From an early age, his destiny was determined by his musical talent. After proudly announcing to his parents that he could sing, they waited impatiently for him to start walking, learn to hold things in his hands and pay attention, accept a stranger to teach him and then gave him the violin.

He was not very keen but got used to it. At the Music School Voršilská in Prague, he attended classes of Erika Váchová, Otto Lébr and Magdalena Micková. When it came to the crunch and he had to choose a path for his future studies, he took pity on his parents who bravely faced the squeaking of his violin and suggested that he would apply to a conservatory. At that time, he had already been playing in the non-professional Chamber Orchestra of Dvořák’s Region from Kralupy nad Vltavou which his father, the ensemble’s founder, still conducts today.

He won a place at the conservatory and studied for six years with Professor Jaroslav Štětina, graduating with the 1st movement of Felix Mendelssohn-Bartholdy’s concerto with the Prague Conservatory Symphony Orchestra.

After graduation, he liked the idea of playing in an orchestra but felt he needed to spend a bit more time studying. He did not have to serve the then-compulsory military service and joined the Vít Nejedlý Army Orchestra in Prague – Pohořelec while studying for the Academy of Performing Arts entrance exams with Professor Ivan Štraus. It was Professor Štraus who managed to make him a violinist capable of playing difficult virtuosic compositions.

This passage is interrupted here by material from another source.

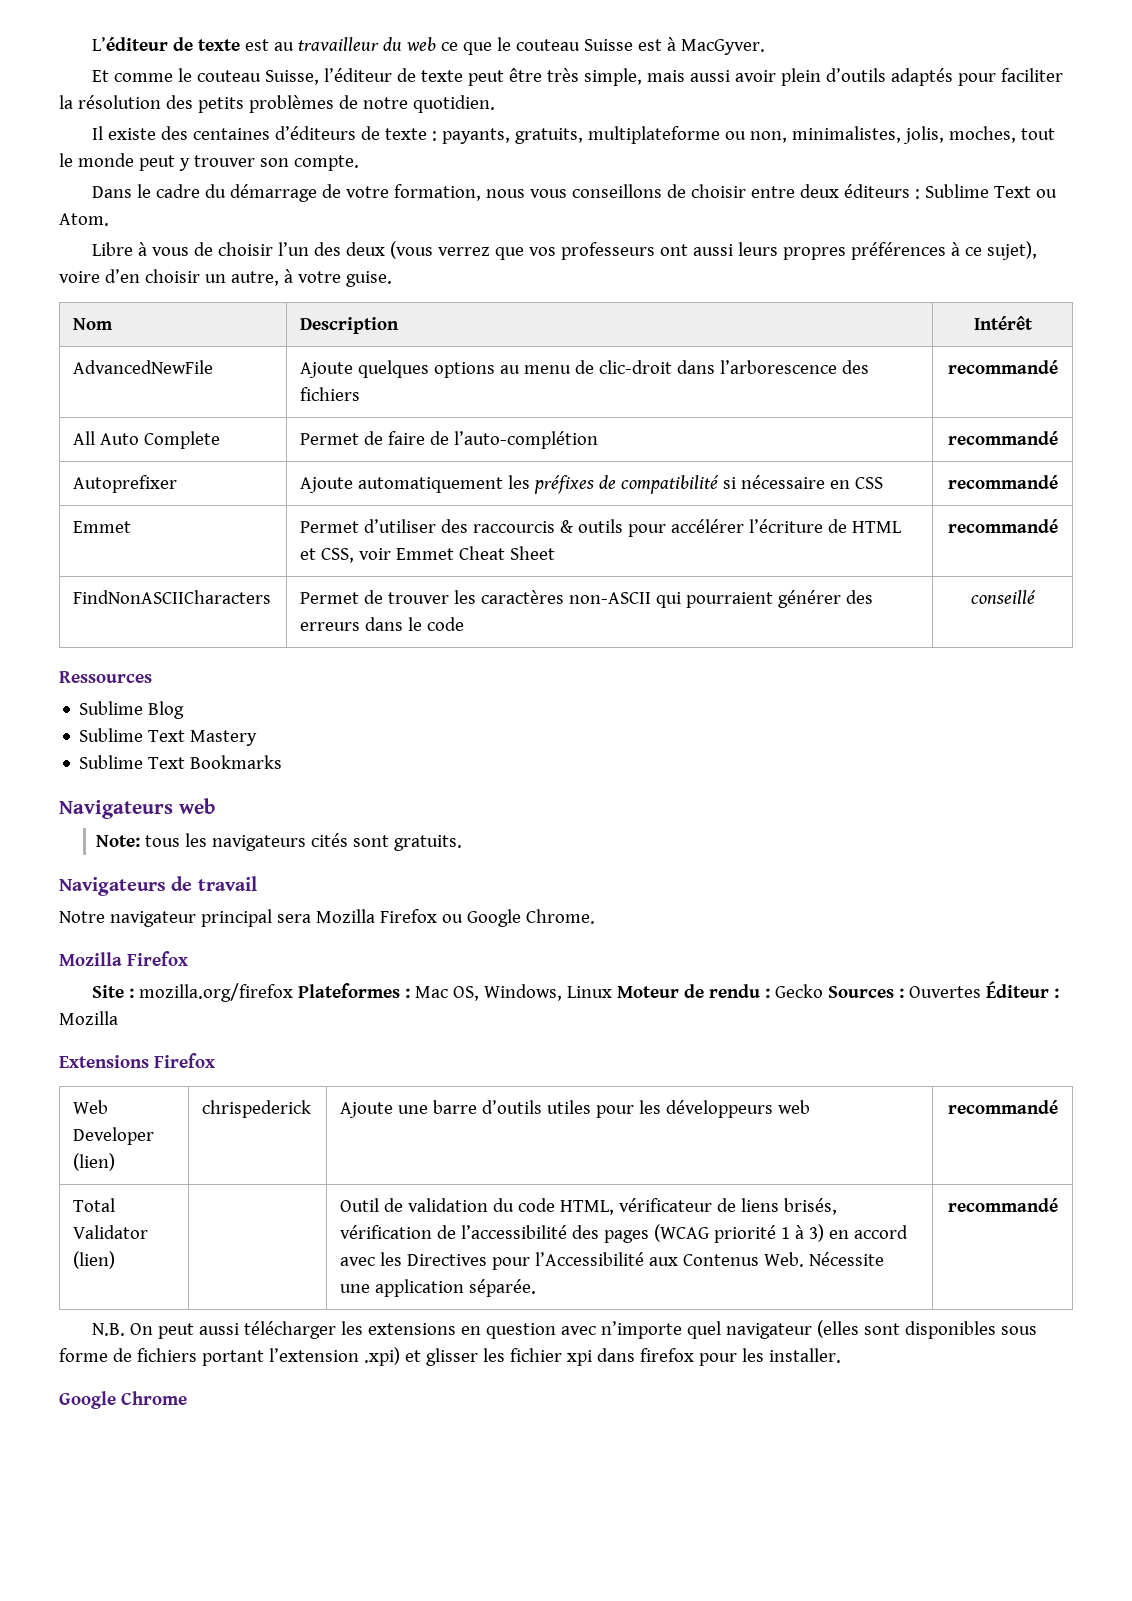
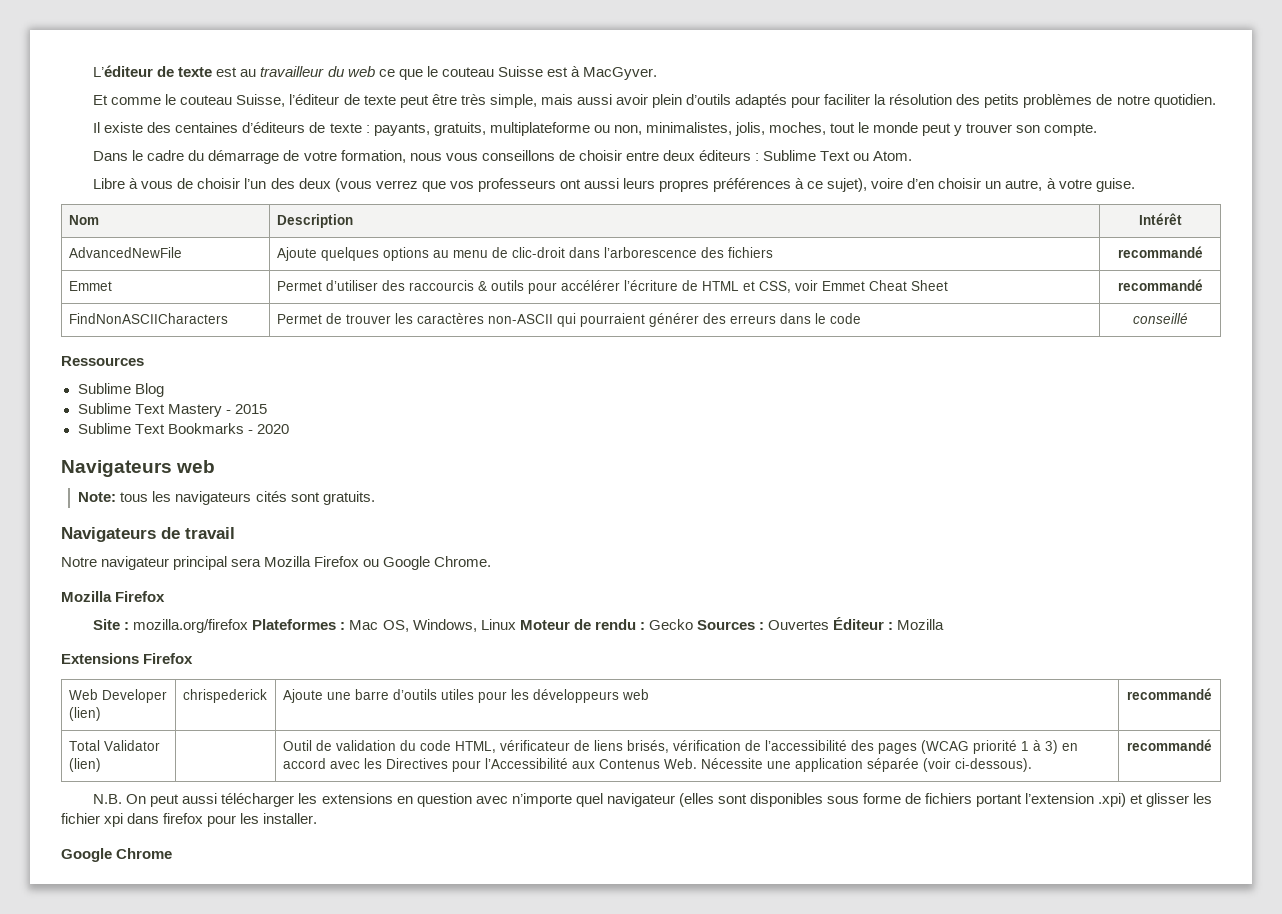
[73,431,221,449] [300,431,599,449] [947,431,1058,445] [73,475,178,493] [300,475,884,494] [947,475,1058,489] // All Auto Complete | Permet de faire de l’auto-complétion | recommandé // Autoprefixer | Ajoute automatiquement les préfixes de compatibilité si nécessaire en CSS | recommandé -> (1203, 252) none
(258, 738) none -> [225,404,267,414] - 2015
(283, 762) none -> [247,424,289,434] - 2020
[469,1279,537,1297] séparée. -> [866,758,1032,772] séparée (voir ci-dessous).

During his studies at the Academy of Performing Arts, he entered a number of auditions, finally succeeding in the Czech Philharmonic in 1994. At that point, he already knew that he would not move without his violin, it became his bread and butter as well as a hobby. Playing symphonic music has never been enough for him. He is interested in various styles and genres, making guest appearances in Ondřej Havelka’s Swing Orchestra, in many chamber ensembles, having been part of a piano trio, baroque ensemble Musica Veronica and Capella Regia Prague which focus on historically informed performance. He has also been a member of Classicon XX and the composer association Konvergence which concentrate on contemporary music. Over the past ten years, he has been busy working in the Czech Philharmonic Quartet ( He also likes to do piano recitals, having had the pleasure of appearing alongside Yukie Ichimura in Prague and Japan.

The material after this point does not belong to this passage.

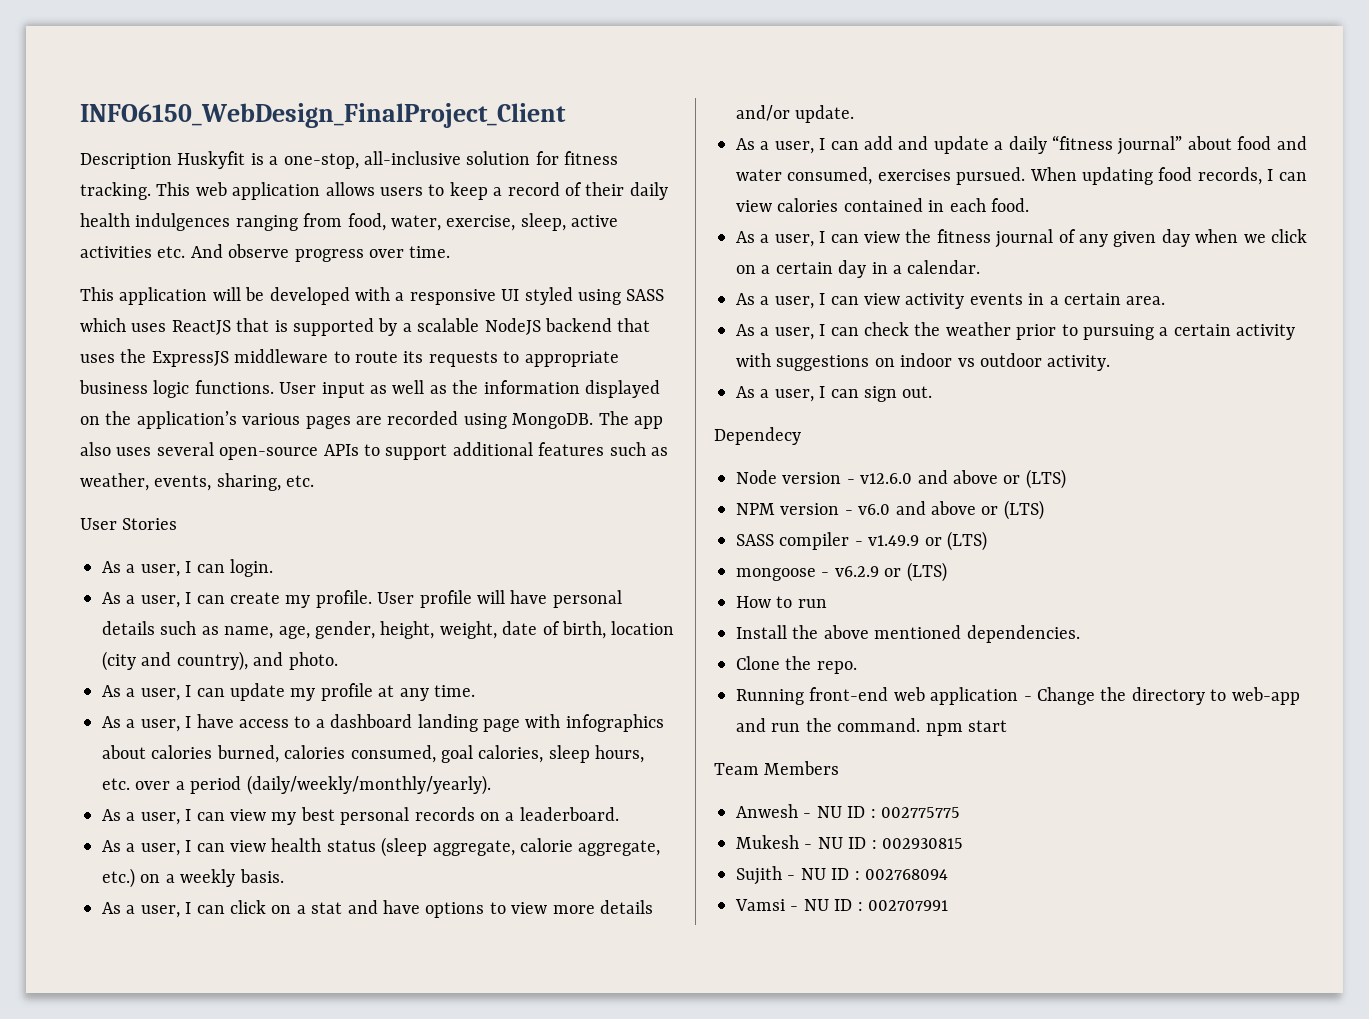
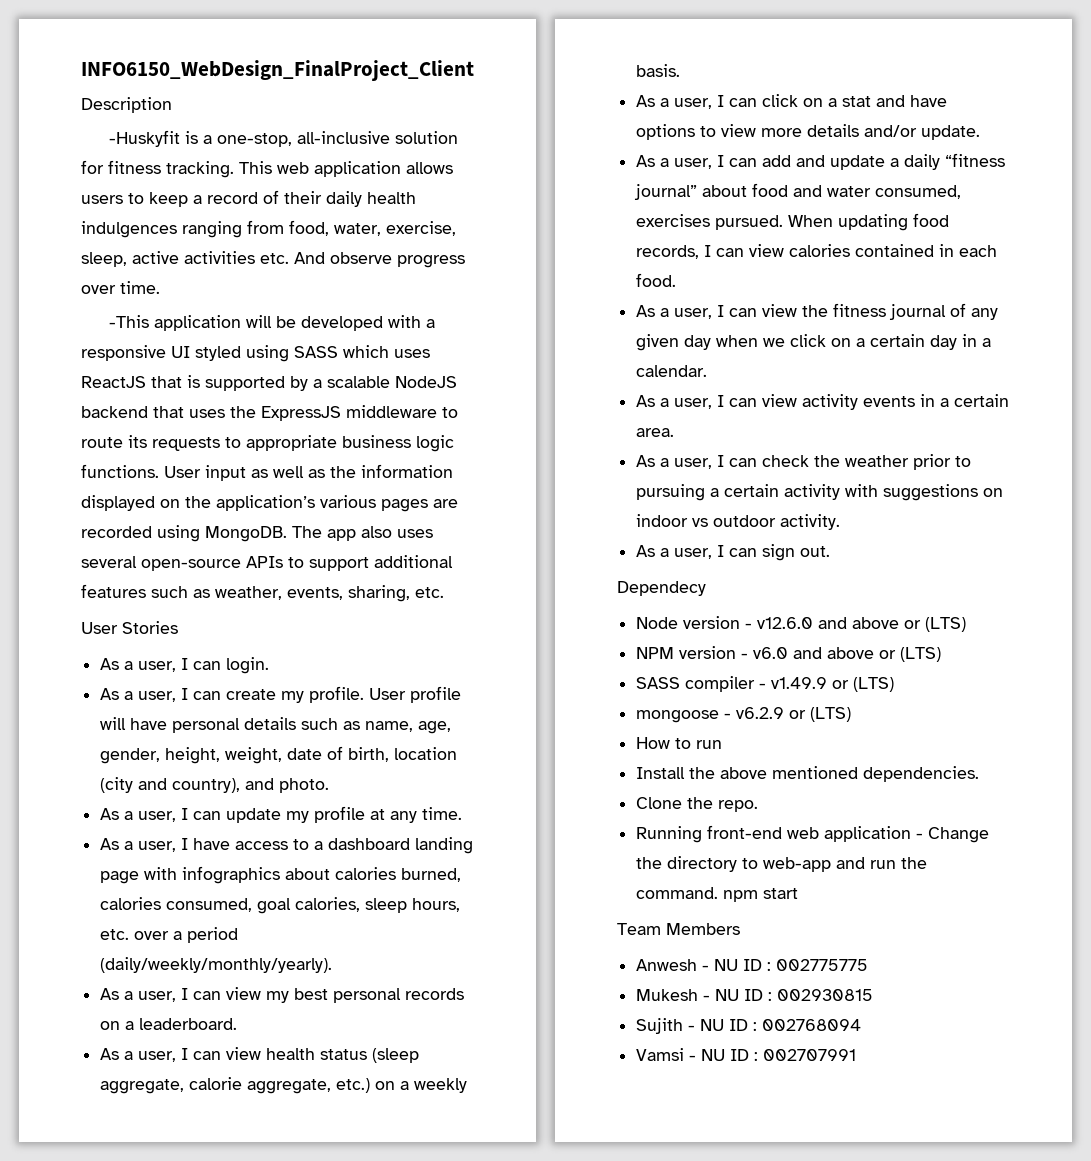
[177,151,246,169] Huskyfit -> [108,130,180,147] // -Huskyfit
[80,287,114,301] This -> [108,315,149,328] -This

His musical family keeps growing. His sister plays the flute and teaches at the Music School in Kralupy nad Vltavou. His nephew studies the cello and conducting at the conservatory and his niece, though having chosen a different career, has not forgotten her flute. His daughter Anna studies the recorder and traverso at the conservatory, son Martin finds time for the drums alongside his secondary school studies but fell for hard rock music rather than his grandfather’s timpani.